UNIDENTIFIED FEMALE: Casey --
CASEY ANTHONY: Mom.
CINDY ANTHONY: What?
CASEY ANTHONY: No.
CINDY ANTHONY: I don't know what your involvement is, sweetheart. You are not telling me where she is at.
CASEY ANTHONY: Because I don't know where she is at, are you kidding me?
EDWARDS: I was actually sitting and my people on homicide. And John Allen came around and said, hey, listen to this.
CASEY ANTHONY: Because I want to talk to my mother, and it is a (bleep) waste.
EDWARDS: She came across, can I say bitch on TV. She came across a bit harsh to her family.

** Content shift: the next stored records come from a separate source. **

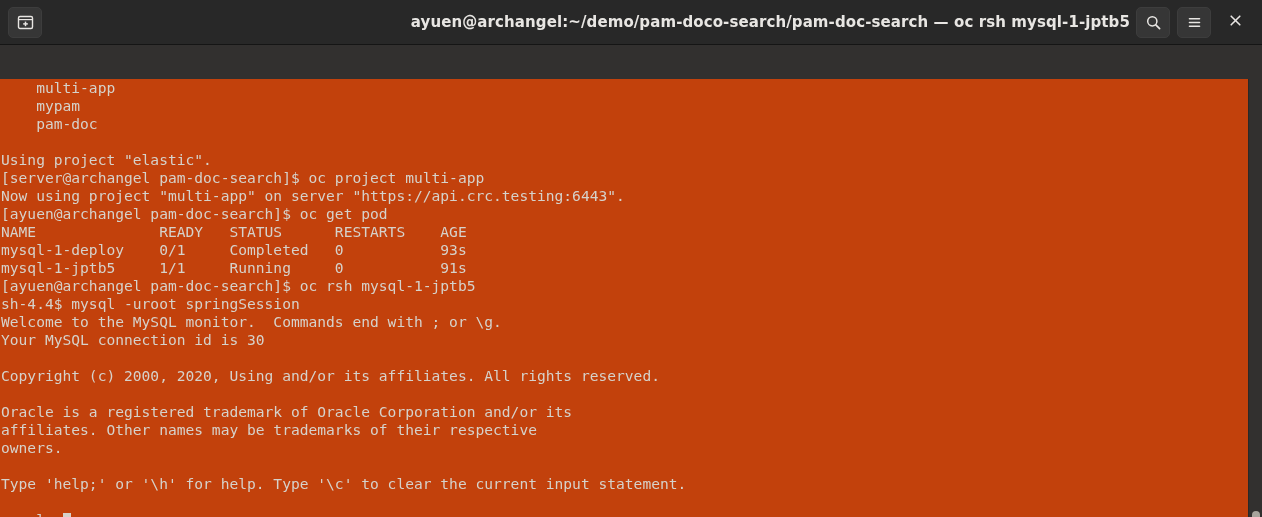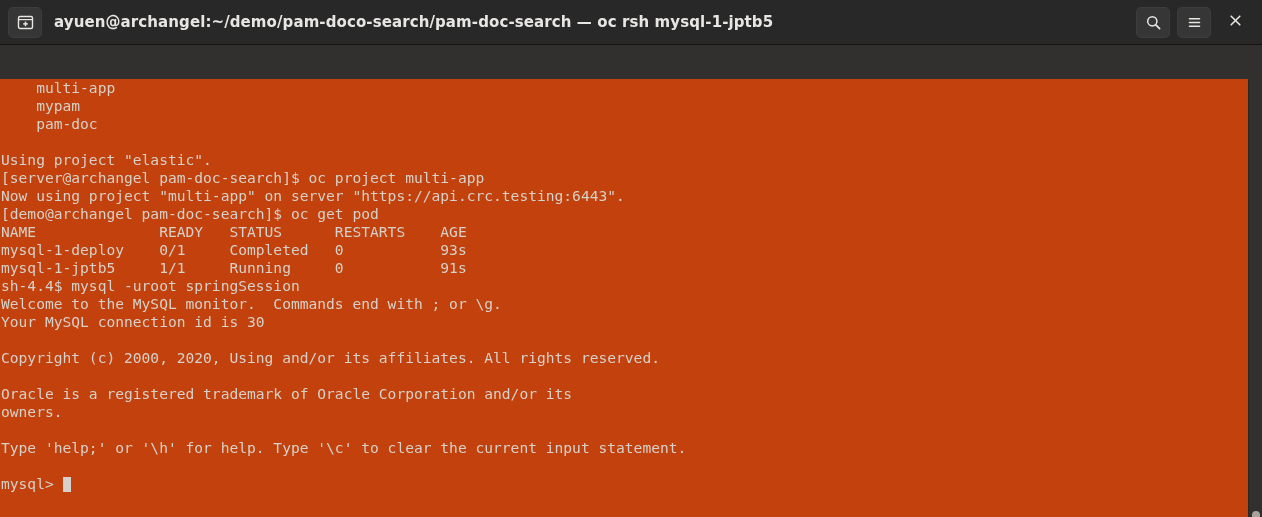--- a/index.html
+++ b/index.html
@@ -64,7 +64,7 @@
 
   .title-text {
     flex: 1 1 auto;
-    text-align: left;
+    text-align: right;
     color: #e8e6e3;
     font-family: "DejaVu Sans", "Liberation Sans", sans-serif;
     font-size: 15px;

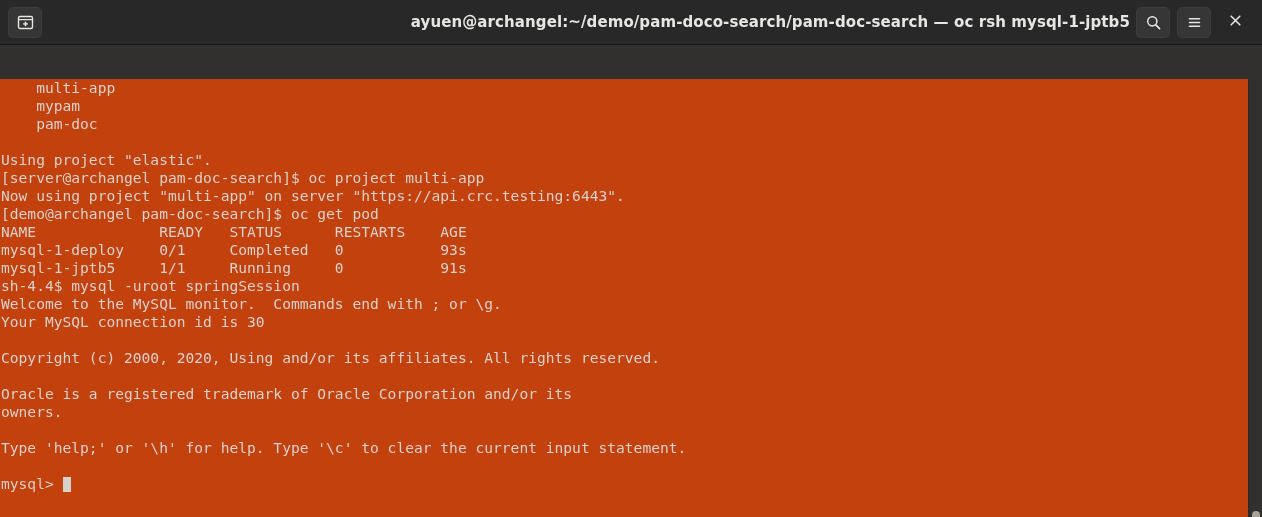--- a/index.html
+++ b/index.html
@@ -201,7 +201,7 @@
         <div class="line">Using project "elastic".</div>
         <div class="line">[server@archangel pam-doc-search]$ oc project multi-app</div>
         <div class="line">Now using project "multi-app" on server "https://api.crc.testing:6443".</div>
-        <div class="line">[demo@archangel pam-doc-search]$ oc get pod</div>
+        <div class="line">[ayuen@archangel pam-doc-search]$ oc get pod</div>
         <div class="line">NAME              READY   STATUS      RESTARTS    AGE</div>
         <div class="line">mysql-1-deploy    0/1     Completed   0           93s</div>
         <div class="line">mysql-1-jptb5     1/1     Running     0           91s</div>

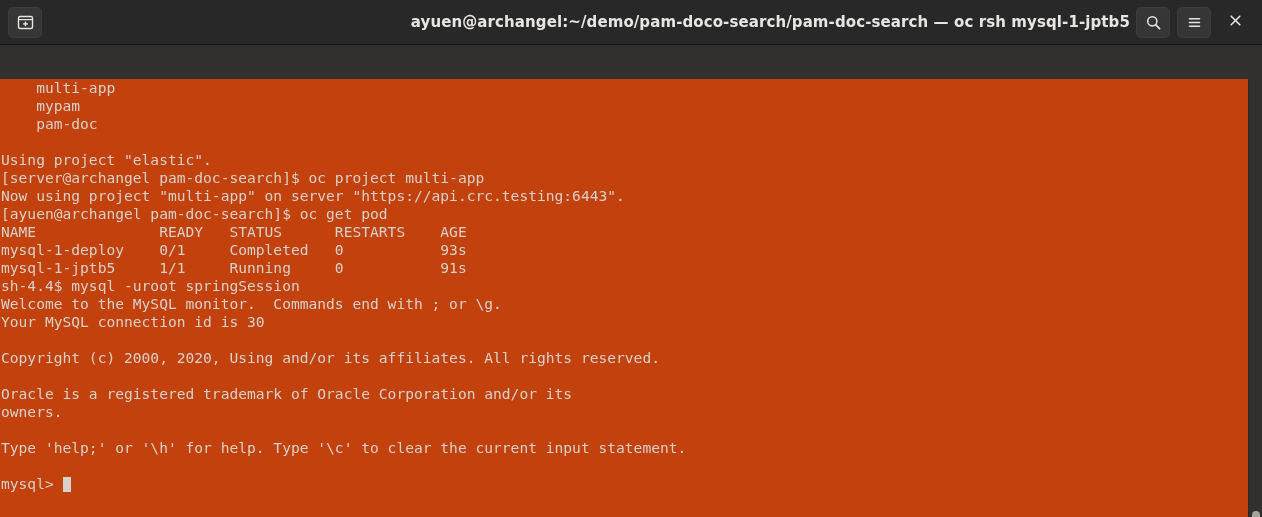--- a/index.html
+++ b/index.html
@@ -205,6 +205,7 @@
         <div class="line">NAME              READY   STATUS      RESTARTS    AGE</div>
         <div class="line">mysql-1-deploy    0/1     Completed   0           93s</div>
         <div class="line">mysql-1-jptb5     1/1     Running     0           91s</div>
+        <div class="line">[ayuen@archangel pam-doc-search]$ oc rsh mysql-1-jptb5</div>
         <div class="line">sh-4.4$ mysql -uroot springSession</div>
         <div class="line">Welcome to the MySQL monitor.  Commands end with ; or \g.</div>
         <div class="line">Your MySQL connection id is 30</div>

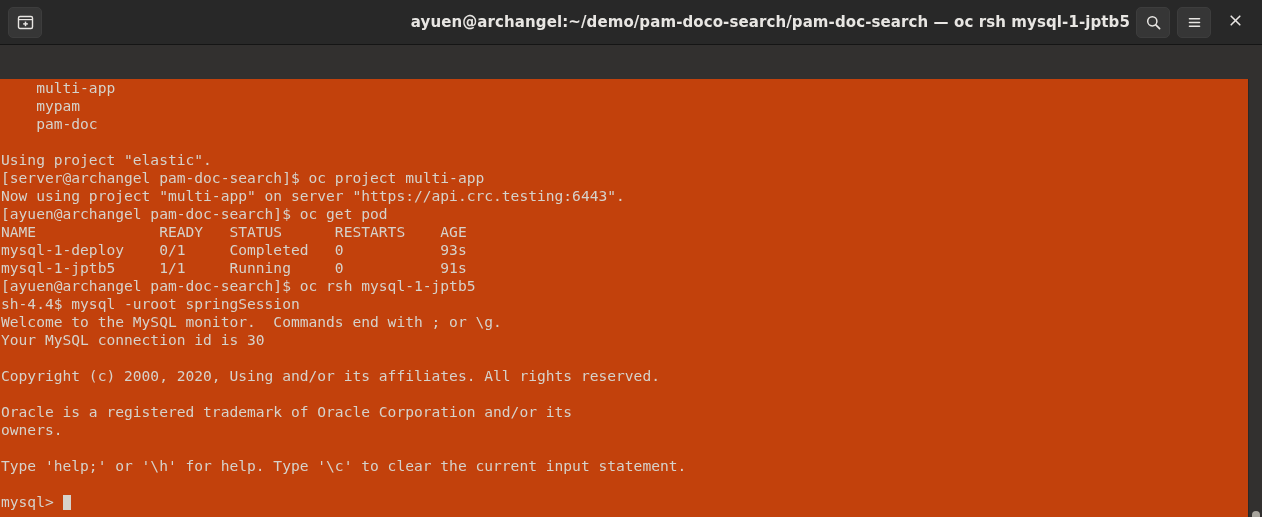--- a/index.html
+++ b/index.html
@@ -213,6 +213,7 @@
         <div class="line">Copyright (c) 2000, 2020, Using and/or its affiliates. All rights reserved.</div>
         <div class="line"></div>
         <div class="line">Oracle is a registered trademark of Oracle Corporation and/or its</div>
+        <div class="line">affiliates. Other names may be trademarks of their respective</div>
         <div class="line">owners.</div>
         <div class="line"></div>
         <div class="line">Type 'help;' or '\h' for help. Type '\c' to clear the current input statement.</div>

CINDY ANTHONY: Casey don't waste your call to scream and holler at me. CASEY ANTHONY: No. Waste may call sitting in the jail.
CINDY ANTHONY: Whose fault is that as you are sitting in the jail? Are you blaming me that you are sitting in jail, putting yourself for telling lies?
CASEY ANTHONY: Do me a favor. Just tell me what Tony's number. I don't want to talk to you right now. Forget it.
BANFIELD: The child had been missing for 31 days and there didn't seem to be a level of desperation.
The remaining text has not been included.